Butte County Commissioners recently voted unanimously to approve an agreement between Sheriff Fred Lamphere and officials in Faulk County, which is approximately 250 miles away in eastern South Dakota, to hold inmates in the event custody options are limited locally.
"The only reason we did it was kind of an insurance thing," Butte County Commissioner Stan Harms said Monday. "We don't have a jail in Butte County. We normally use Sturgis, and if we can't get in there, the overflow goes to Deadwood or Rapid City. Now, we have Faulk County in case everything is full up."
The Keystone XL Pipeline is a 1,179-mile pipeline extension that will carry crude oil from Alberta to Steele City, Neb., through nine counties in western South Dakota, including private property in the northeastern corner of Butte County. Sheriff Lamphere said Wednesday that the county seat in Faulkton is the closest jail facility east from what he called the "pinchpoint" in northeastern Butte County.
"If you get on 212 and travel east, they're (Faulk County) the first suitable facility that would have room," Lamphere said. "I don't know many other places that work West River."
Butte County typically has from 12 to 15 individuals incarcerated at the Meade County jail, Lamphere said, though there's been a spike in the last half of 2018 thanks to drug-fueled crimes.

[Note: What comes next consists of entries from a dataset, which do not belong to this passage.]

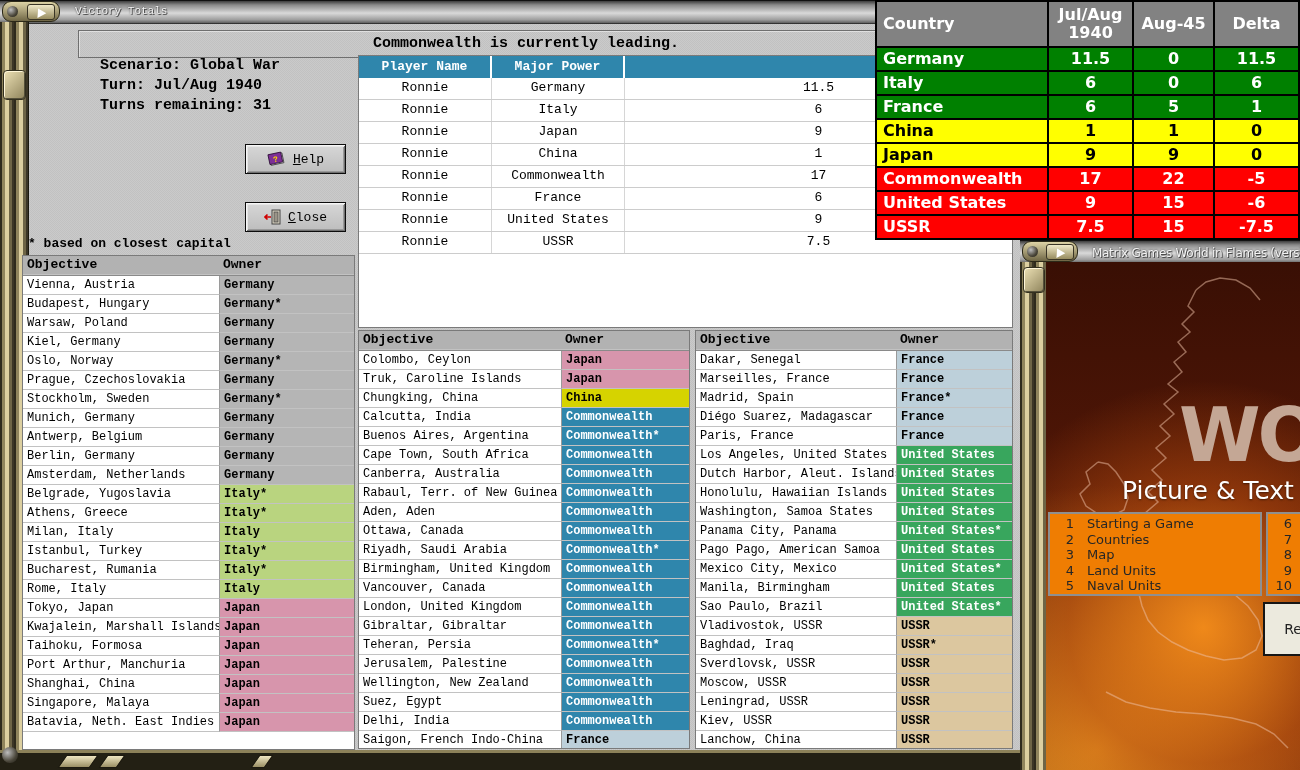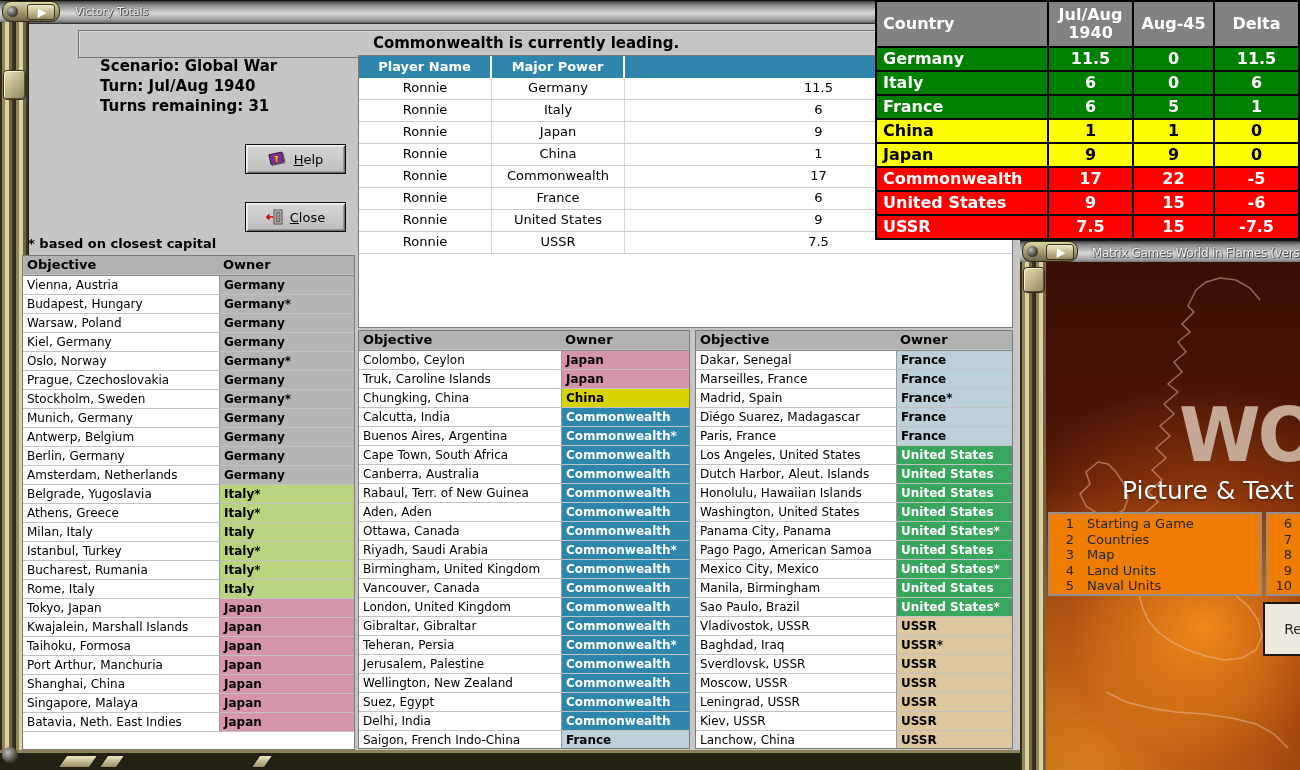"Victory Totals" div.abs { font-family: none -> Liberation Mono, monospace }
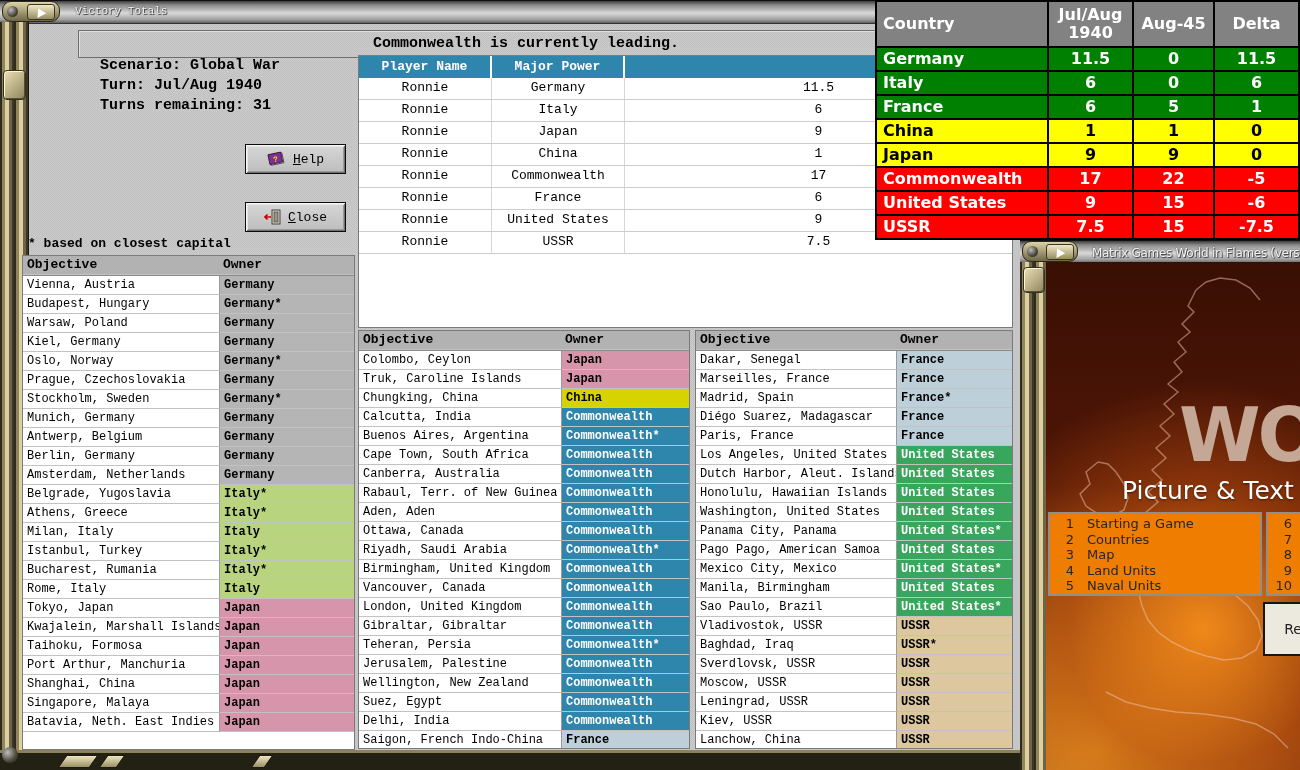"Washington, United States" div.ocell { text: United -> Samoa }
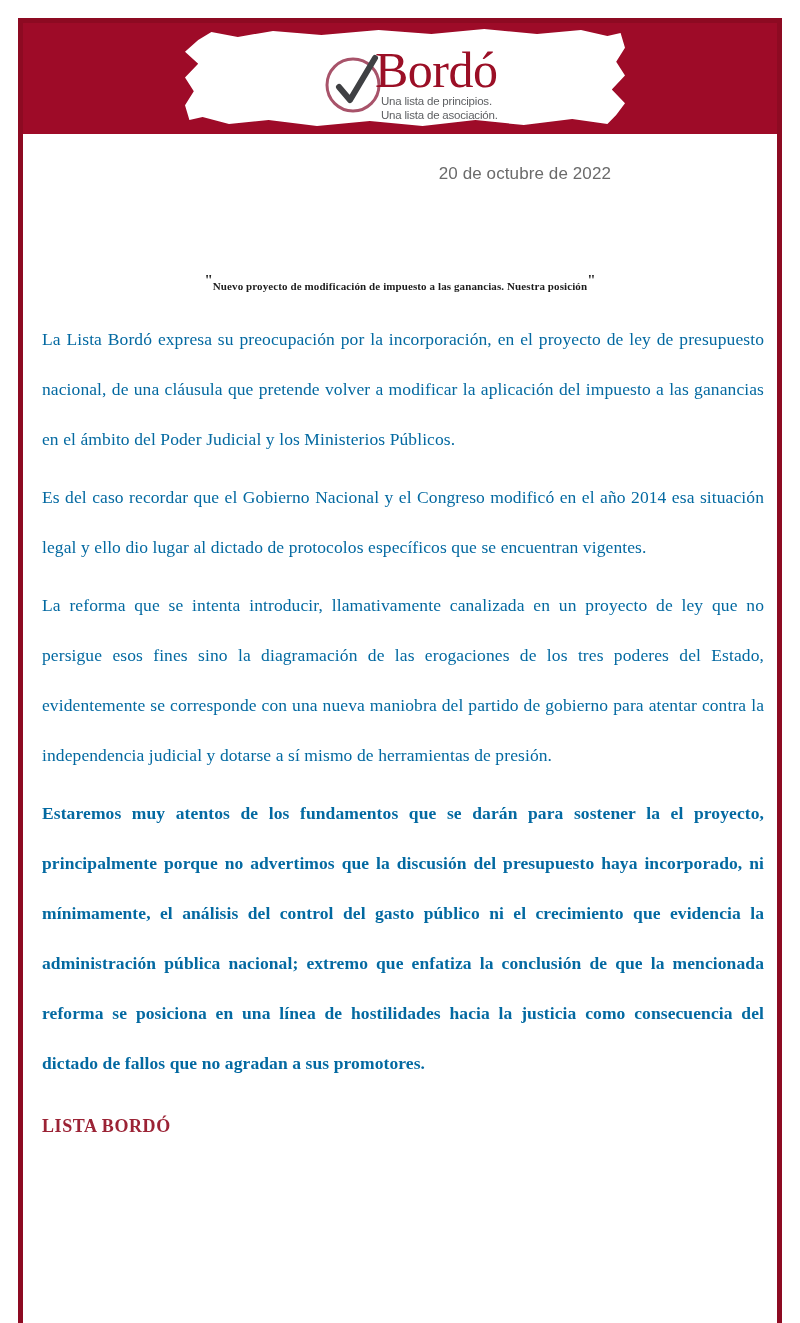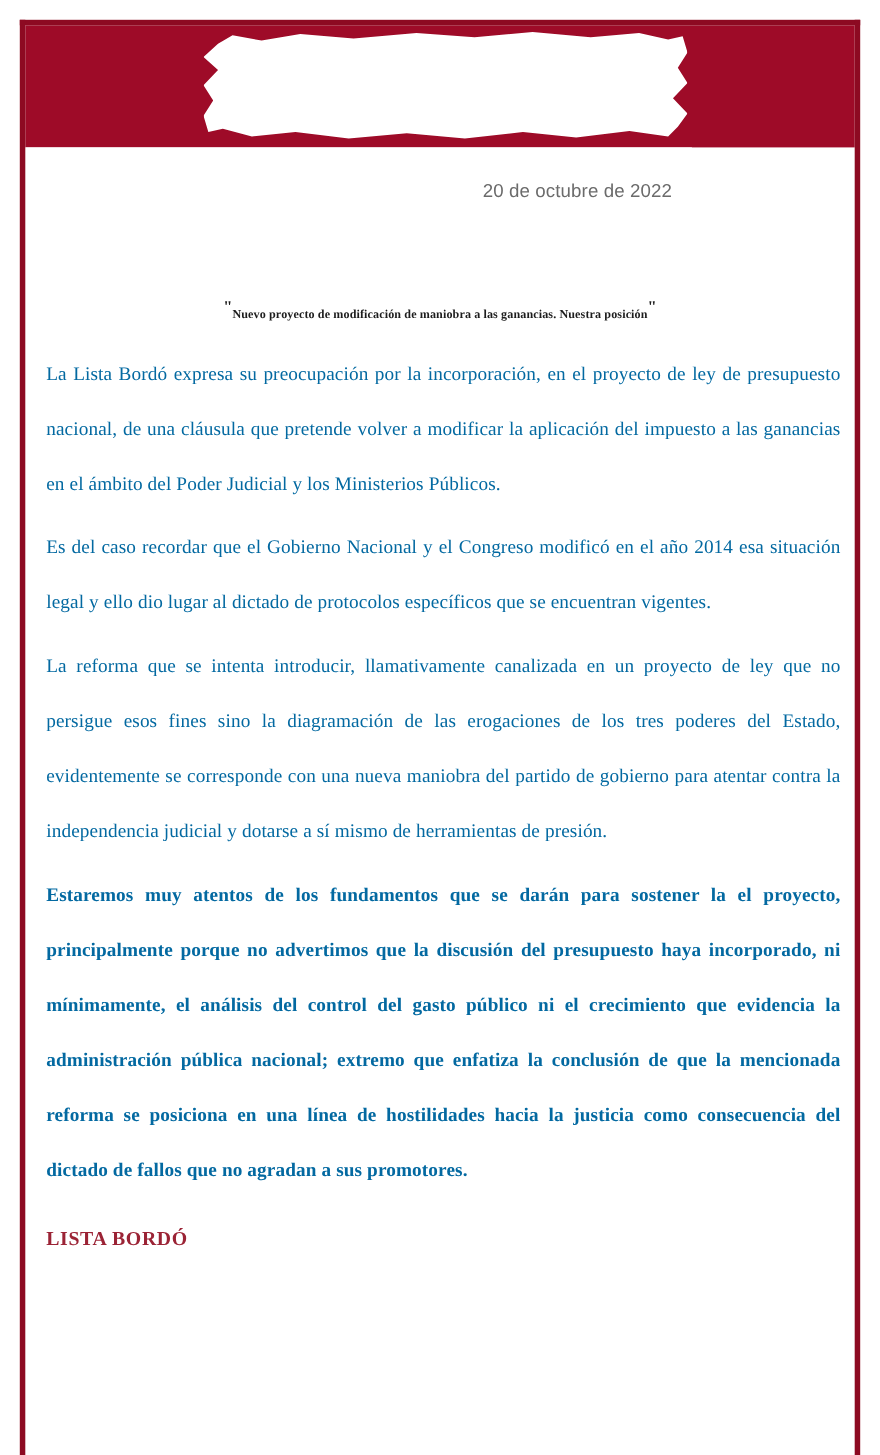"Bordó" div.logo { html: none -> <div> <svg> <circle></circle> <path></path> </svg> <div>Bordó</div> <div> <span>Una lista de principios.</span> <span>Una lista de asociación.</span> </div> </div> }
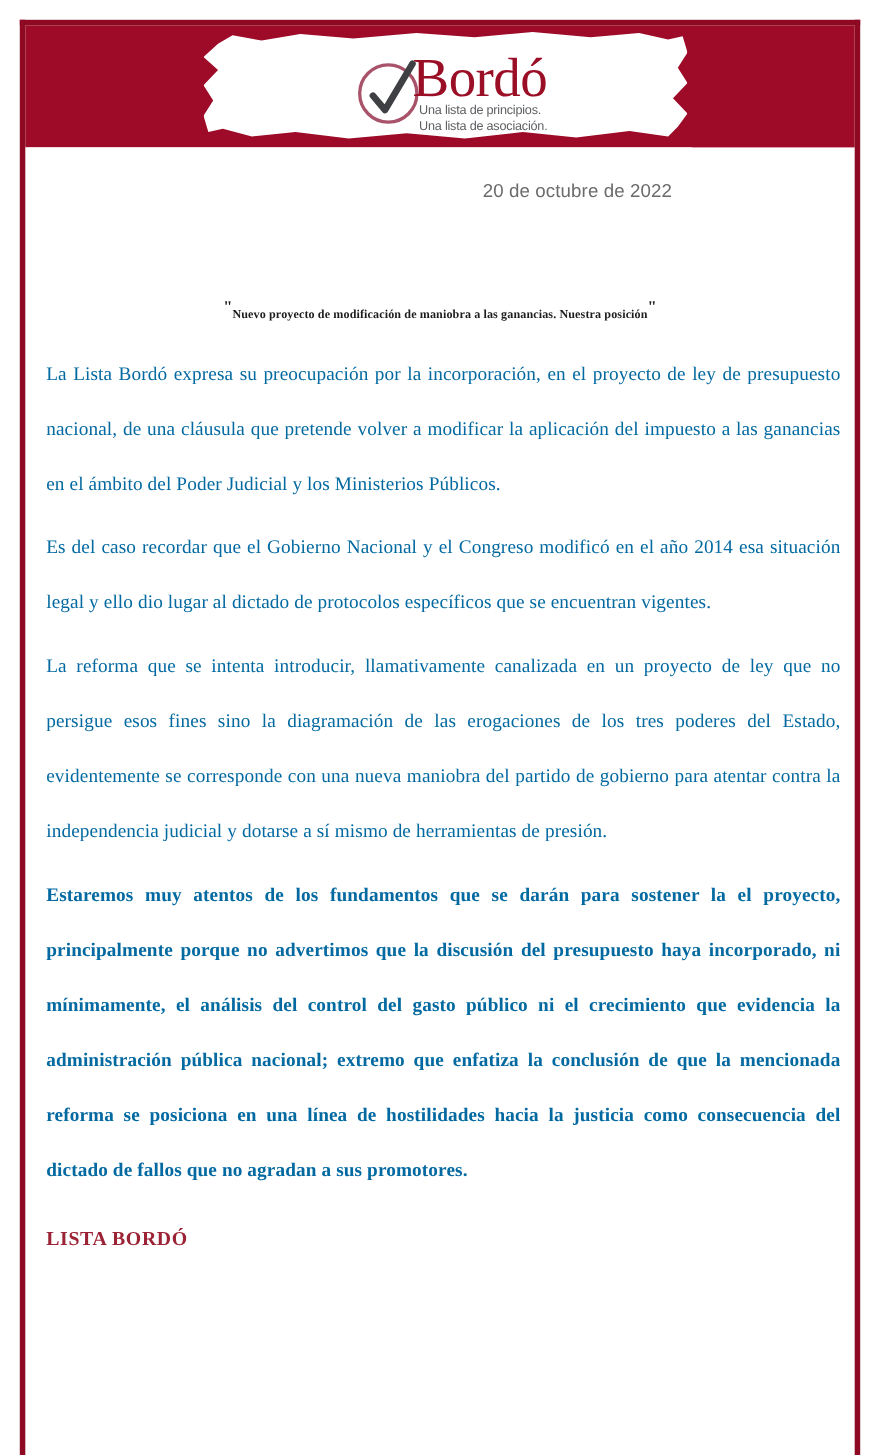"Nuevo proyecto de modificación de" span { text: maniobra -> impuesto }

In the event of arrests of protesters trespassing on private property or disorderly conduct, Lamphere said the county could move some longer-term inmates from Meade County to Faulkton to ease up space in Sturgis.
"It's a preventive maintenance," Lamphere said.
In 2016, law enforcement agents with Morton County in North Dakota made mass arrests during protests that drew thousands to the Cannonball River to protest the construction of the Dakota Access Pipeline. On Monday, Sheriff Kyle Kirchmeier said his department made 863 arrests between August 2016 and February 2017 during the height of the protests.
"I only had a 42-bed facility at the time the protest was going on," Kirchmeier said. "Once they got to the LAC (law enforcement center), they would be processed and then bused to other locations throughout the state."
Kirchmeier said they had arrangements with approximately half a dozen counties to use their jails in overflow situations. Most individuals arrested were in custody for two to three days and cost approximately $75 a day.
An official with the Meade County jail said the facility has a maximum capacity of 80 inmates. Lawrence County jail in Deadwood holds 51 and the Pennington County jail holds 624, according to their websites. An official with the Faulk County jail said their facility holds 34 individuals.
Keystone XL is currently held up in federal court. In November, Judge Brian Morris in Montana issued an injunction against the pipeline until the federal government takes another look at the environmental impact of TransCanada's pipeline. Last month, Judge Morris also halted pre-construction activities such as establishing pipeline yards and road work along anticipated "man camps" until further notice.
While Lamphere doesn't expect large police action in Butte County, he said his force is prepared to assist neighboring counties.
"We'll be on the same page," he said.